Data items

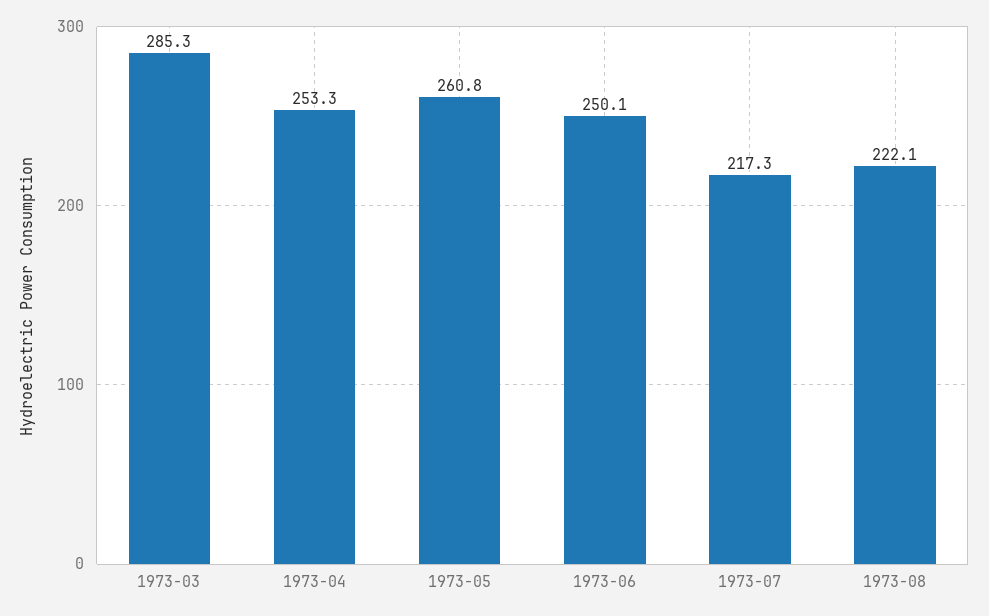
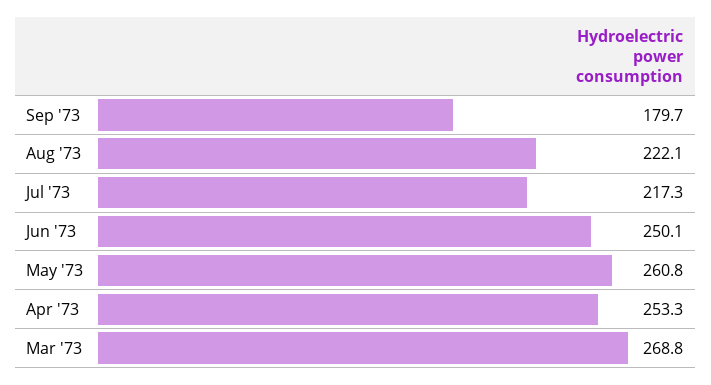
1973-03: 285.3 -> 268.8
Sep '73: none -> 179.7

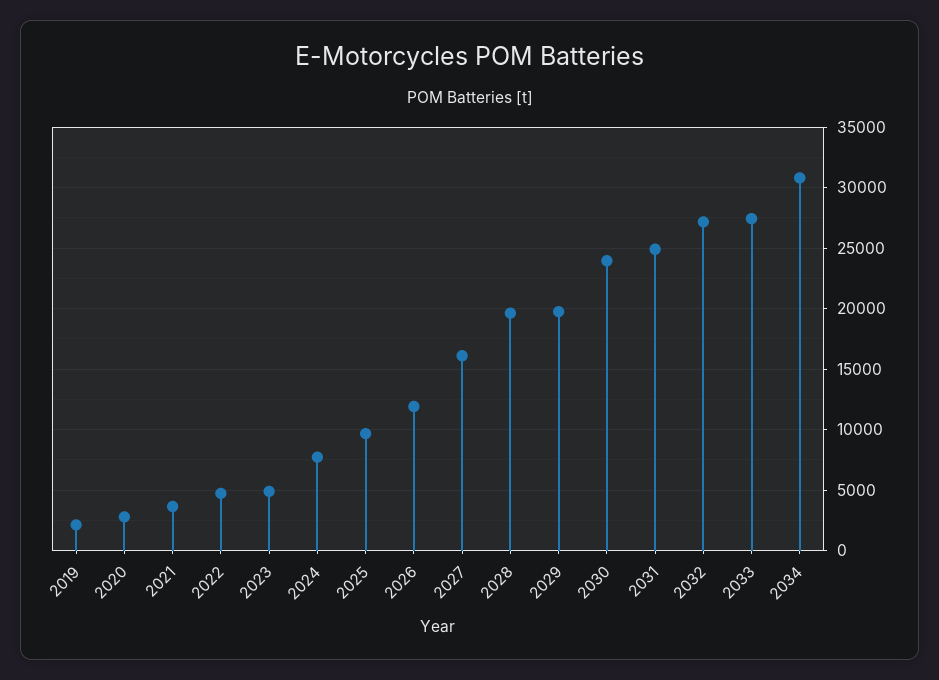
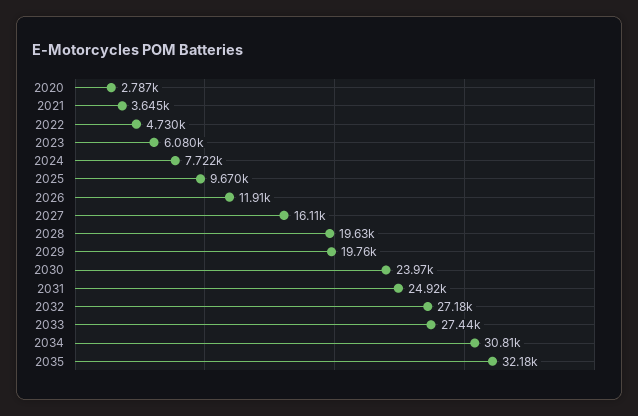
2019: 2000 -> none
2023: 5000 -> 6080
2035: none -> 32180

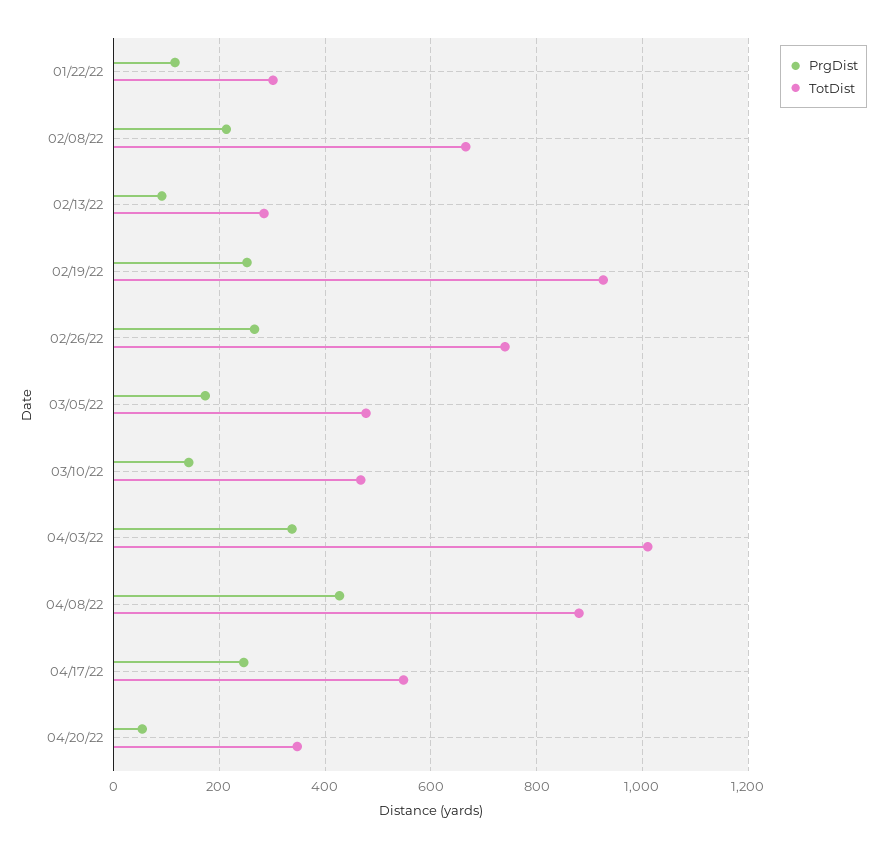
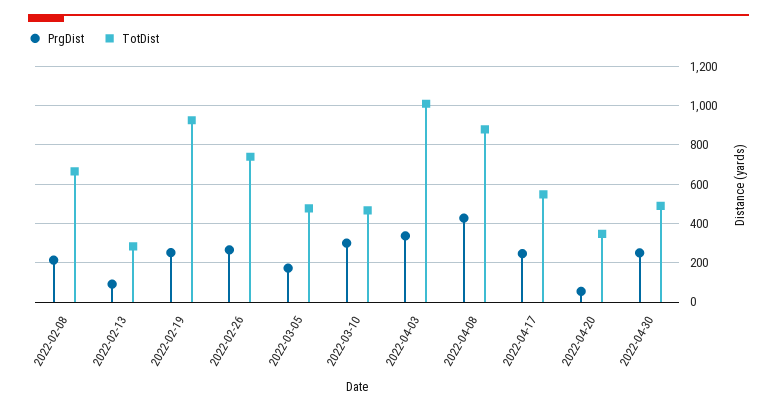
PrgDist, 01/22/22: 120 -> none
TotDist, 01/22/22: 300 -> none
PrgDist, 03/10/22: 140 -> 300
PrgDist, 2022-04-30: none -> 250
TotDist, 2022-04-30: none -> 500

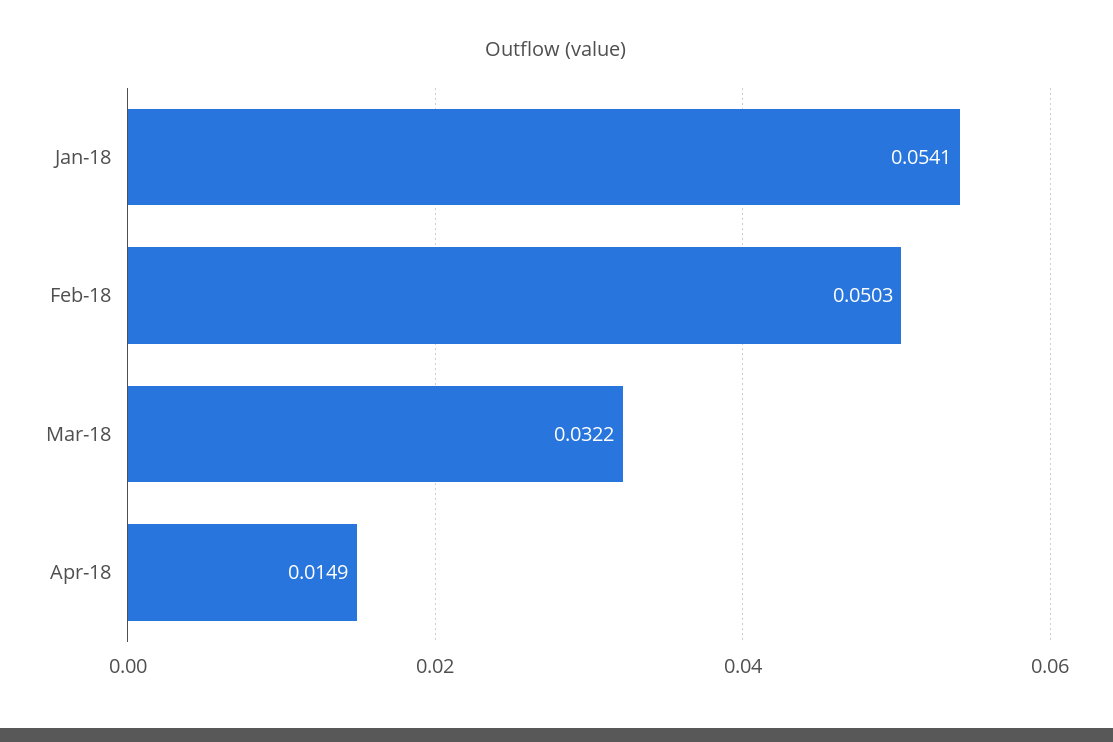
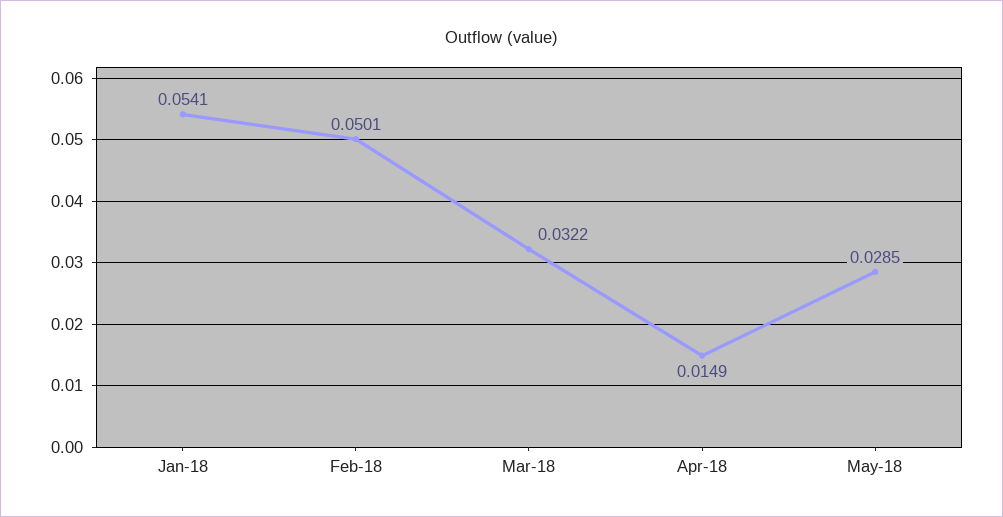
Feb-18: 0.0503 -> 0.0501
May-18: none -> 0.0285

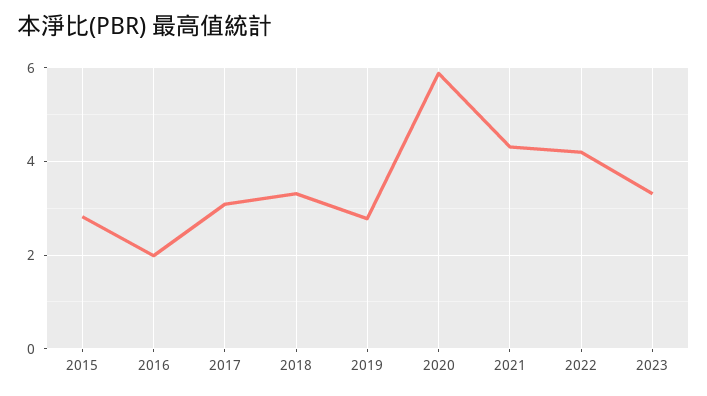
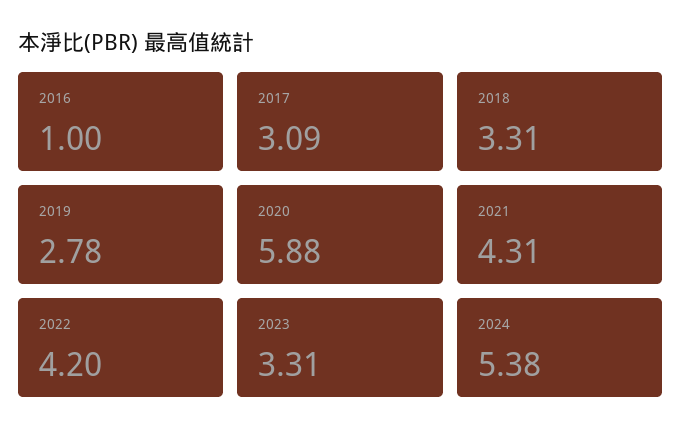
2015: 2.8 -> none
2016: 2 -> 1
2024: none -> 5.38

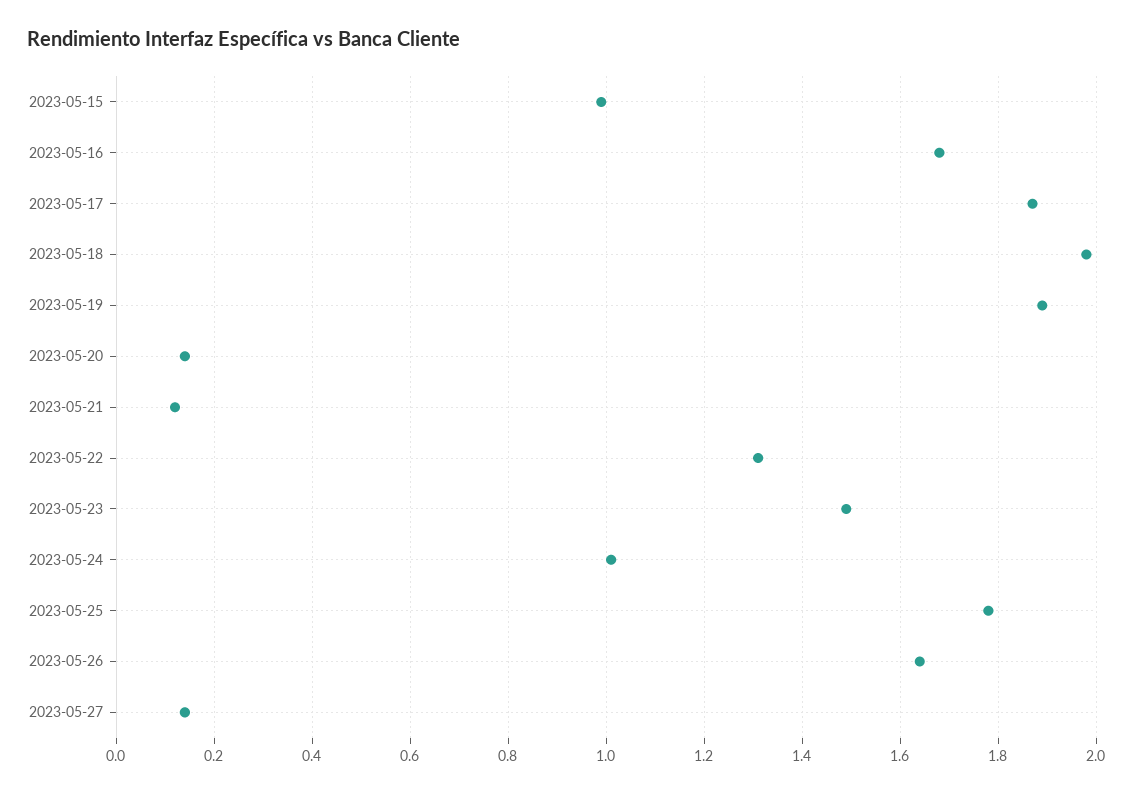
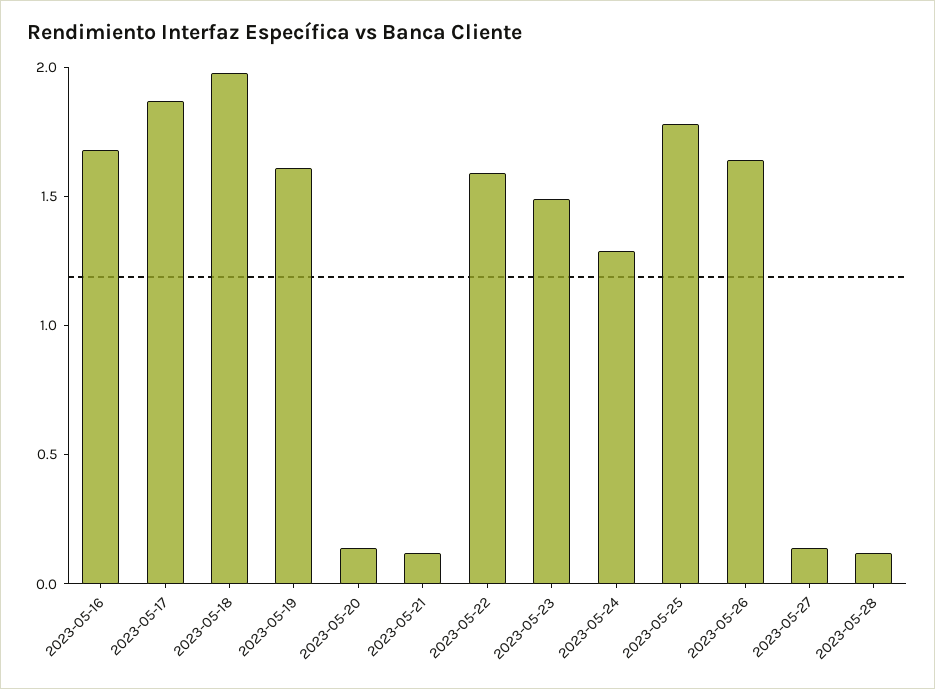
2023-05-15: 1 -> none
2023-05-19: 1.9 -> 1.6
2023-05-22: 1.3 -> 1.6
2023-05-24: 1 -> 1.3
2023-05-28: none -> 0.1

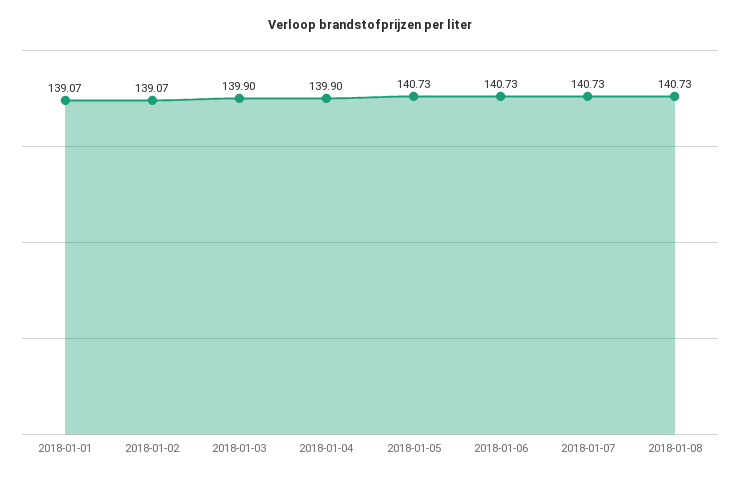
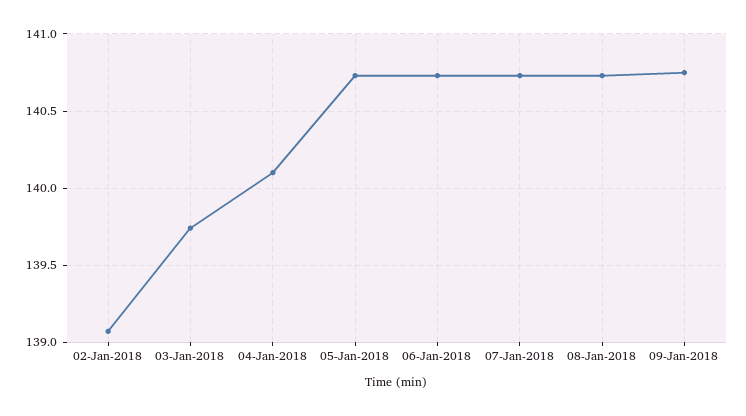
2018-01-01: 139.07 -> none
2018-01-03: 139.9 -> 139.75
2018-01-04: 139.9 -> 140.1
09-Jan-2018: none -> 140.75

** EXERCISE **
Your answer should be an exact copy of the records above, with no pictures in it.

** TASK RESULT **
1973-03: 285.3 -> 268.8
Sep '73: none -> 179.7

2019: 2000 -> none
2023: 5000 -> 6080
2035: none -> 32180

PrgDist, 01/22/22: 120 -> none
TotDist, 01/22/22: 300 -> none
PrgDist, 03/10/22: 140 -> 300
PrgDist, 2022-04-30: none -> 250
TotDist, 2022-04-30: none -> 500

Feb-18: 0.0503 -> 0.0501
May-18: none -> 0.0285

2015: 2.8 -> none
2016: 2 -> 1
2024: none -> 5.38

2023-05-15: 1 -> none
2023-05-19: 1.9 -> 1.6
2023-05-22: 1.3 -> 1.6
2023-05-24: 1 -> 1.3
2023-05-28: none -> 0.1

2018-01-01: 139.07 -> none
2018-01-03: 139.9 -> 139.75
2018-01-04: 139.9 -> 140.1
09-Jan-2018: none -> 140.75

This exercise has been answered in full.